Your instructions: Your answer must be the records below repeated word for word, with no pictures in it.

Task data:
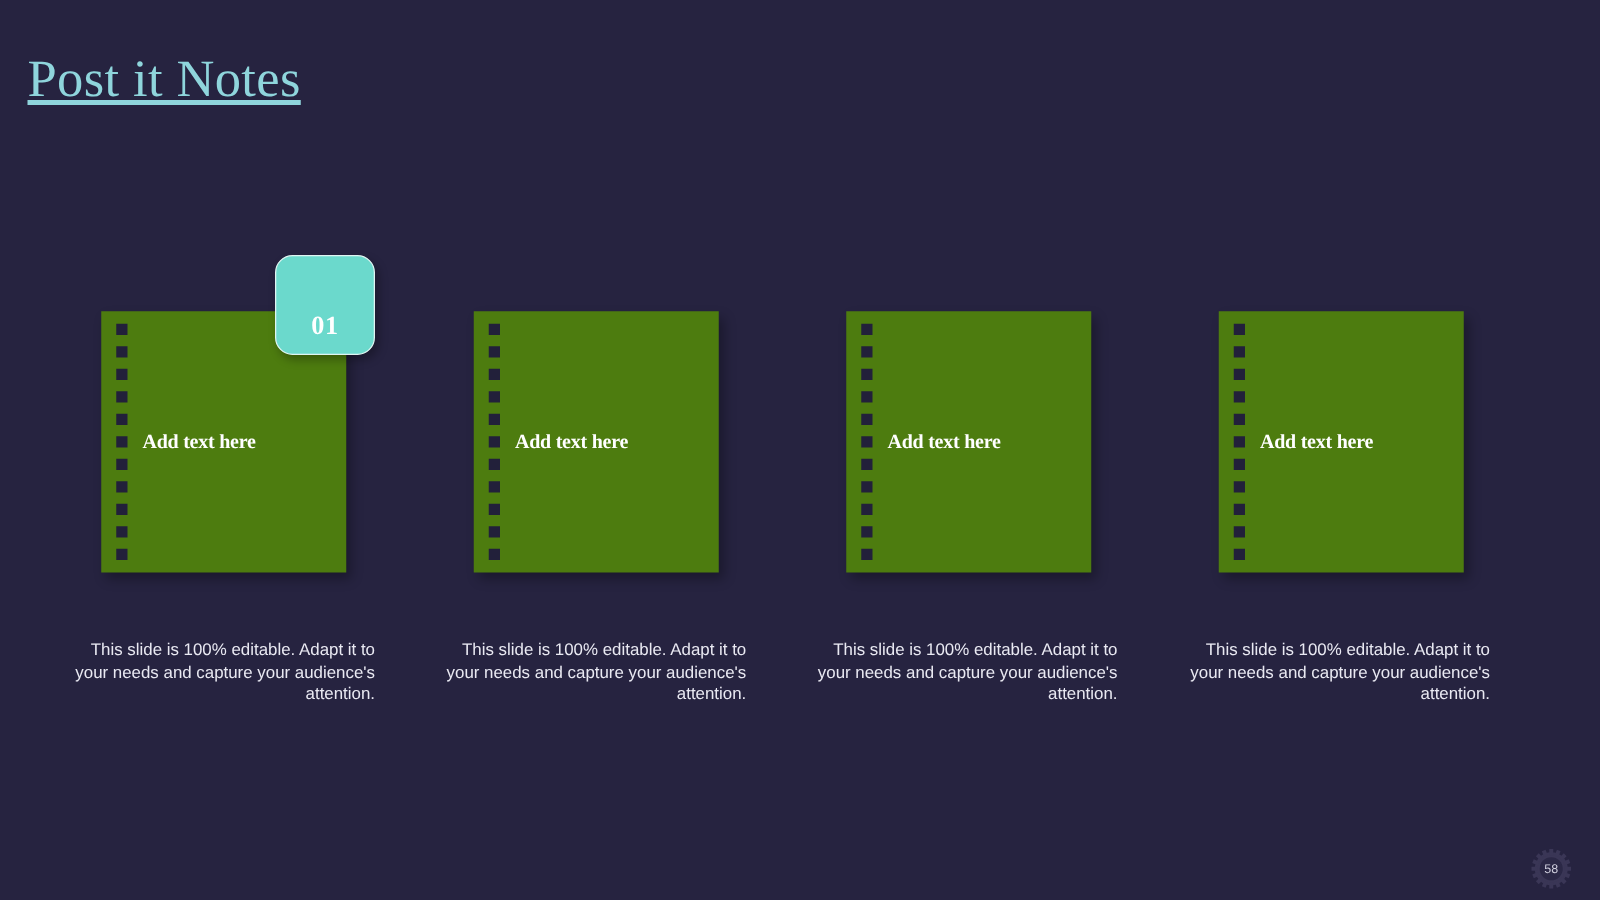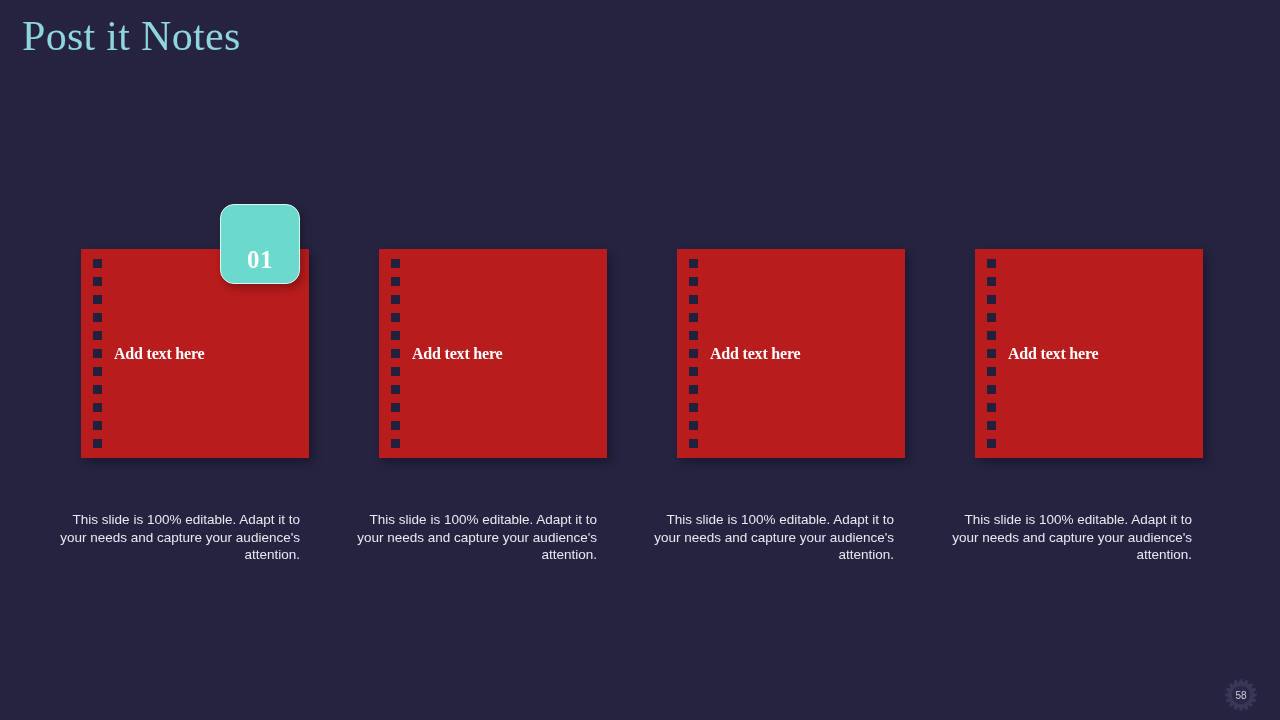"Post it Notes" .slide-title { text-decoration: none -> underline; top: 12px -> 40px }
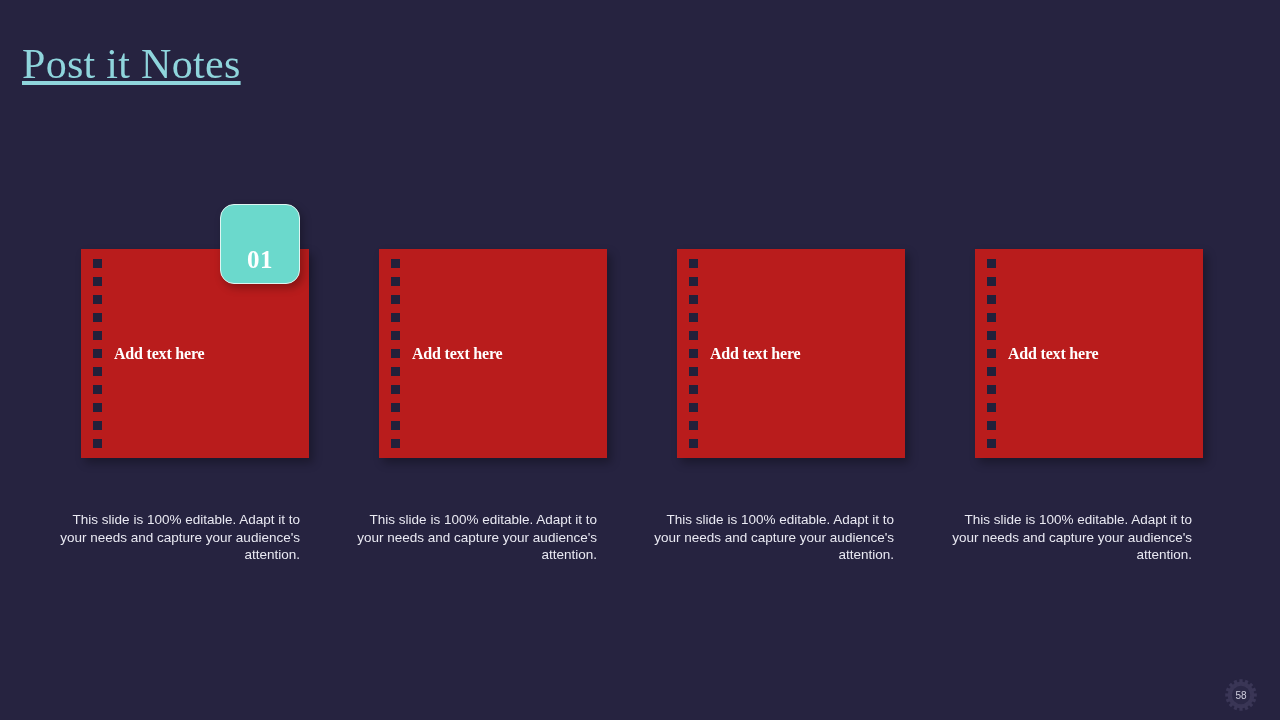"01" .note-badge-label { font-size: 25px -> 21px }
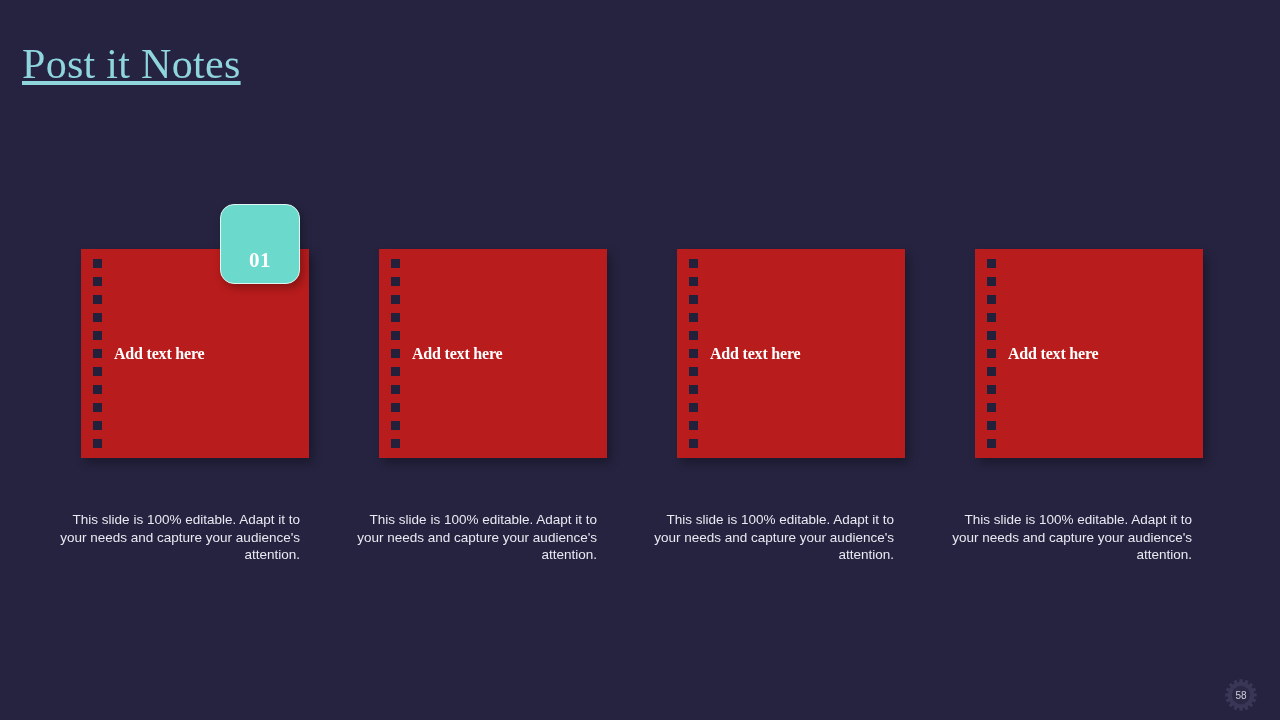"Add text here" .note-sheet { background: #b91c1c -> #4d7c0f; padding-left: 32px -> none }
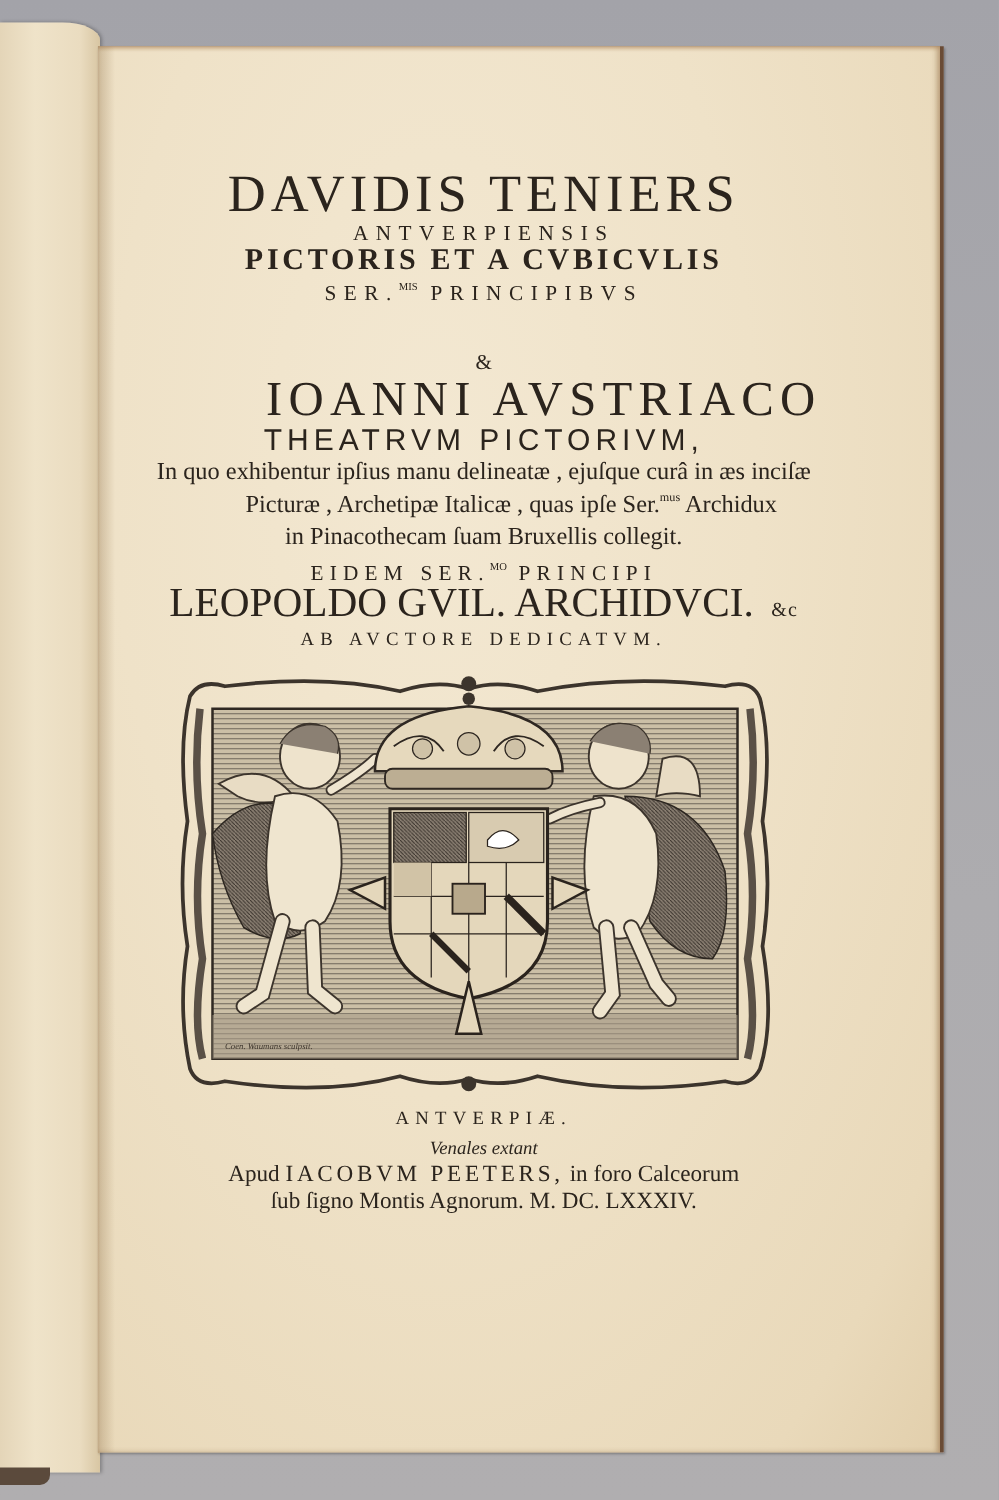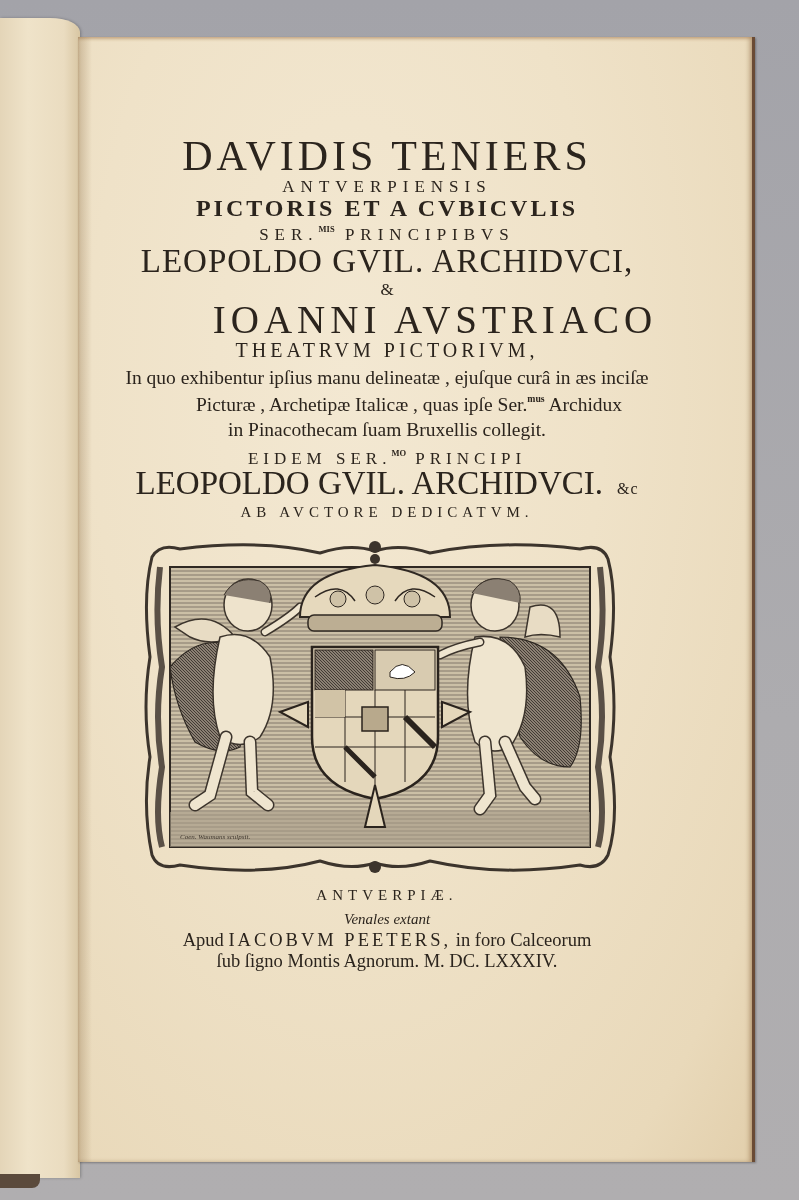"MIS" sup { font-weight: bold -> none }
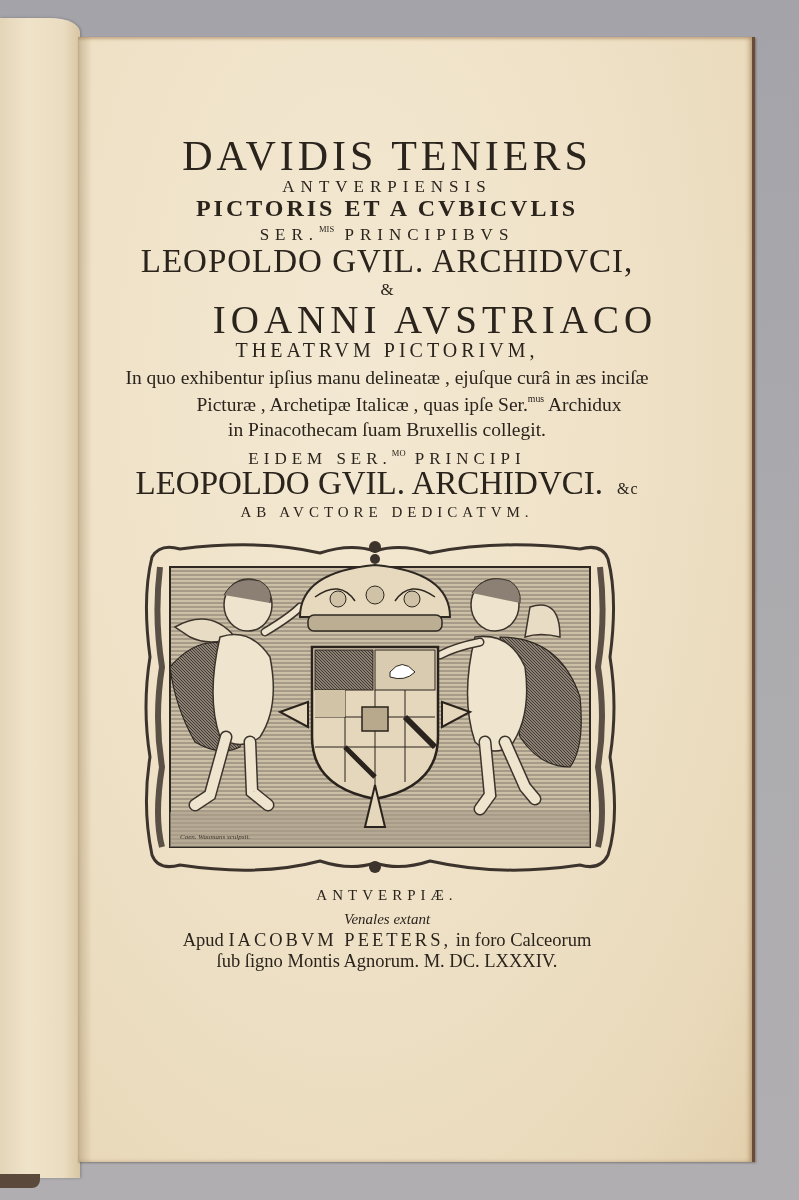"LEOPOLDO GVIL. ARCHIDVCI," div.text { html: <div>LEOPOLDO GVIL. ARCHIDVCI,</div> -> none }
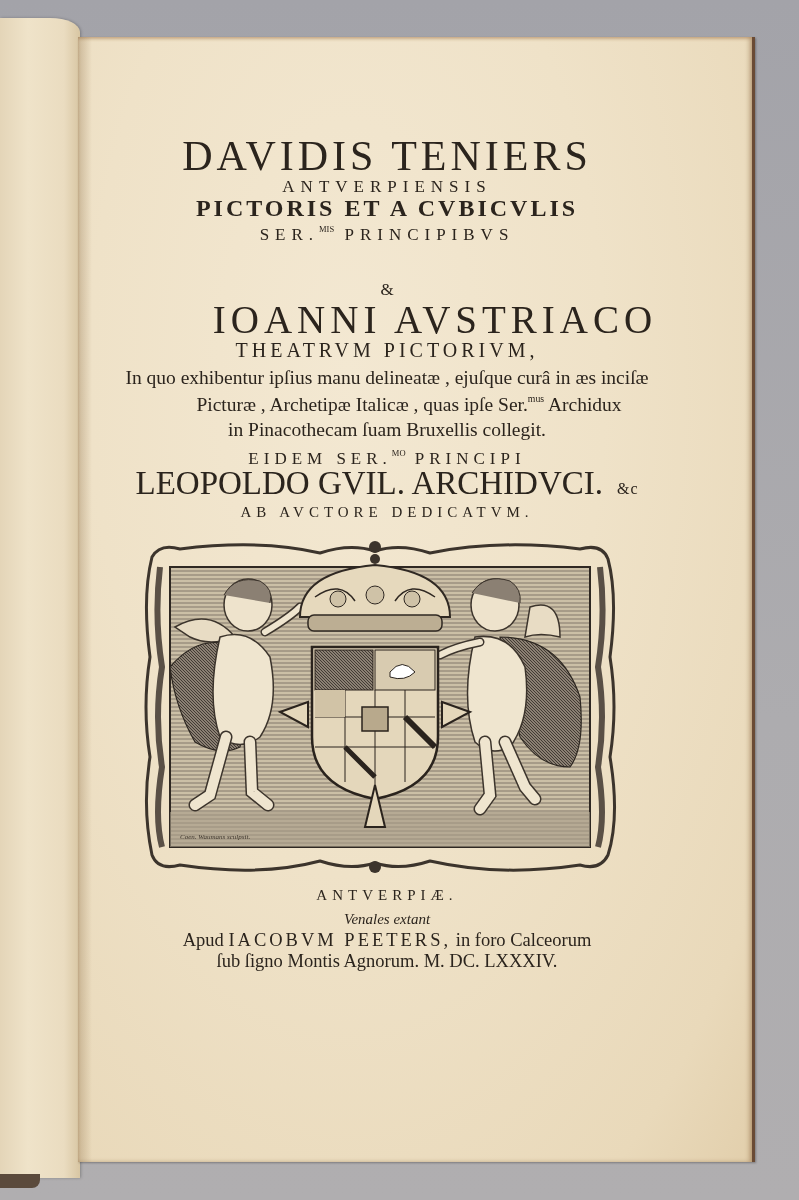"THEATRVM PICTORIVM," .t-l8 { font-family: Liberation Serif, serif -> Liberation Sans, sans-serif; font-size: 20px -> 24px }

Solved problem:
"Post it Notes" .slide-title { text-decoration: none -> underline; top: 12px -> 40px }
"01" .note-badge-label { font-size: 25px -> 21px }
"Add text here" .note-sheet { background: #b91c1c -> #4d7c0f; padding-left: 32px -> none }
"MIS" sup { font-weight: bold -> none }
"LEOPOLDO GVIL. ARCHIDVCI," div.text { html: <div>LEOPOLDO GVIL. ARCHIDVCI,</div> -> none }
"THEATRVM PICTORIVM," .t-l8 { font-family: Liberation Serif, serif -> Liberation Sans, sans-serif; font-size: 20px -> 24px }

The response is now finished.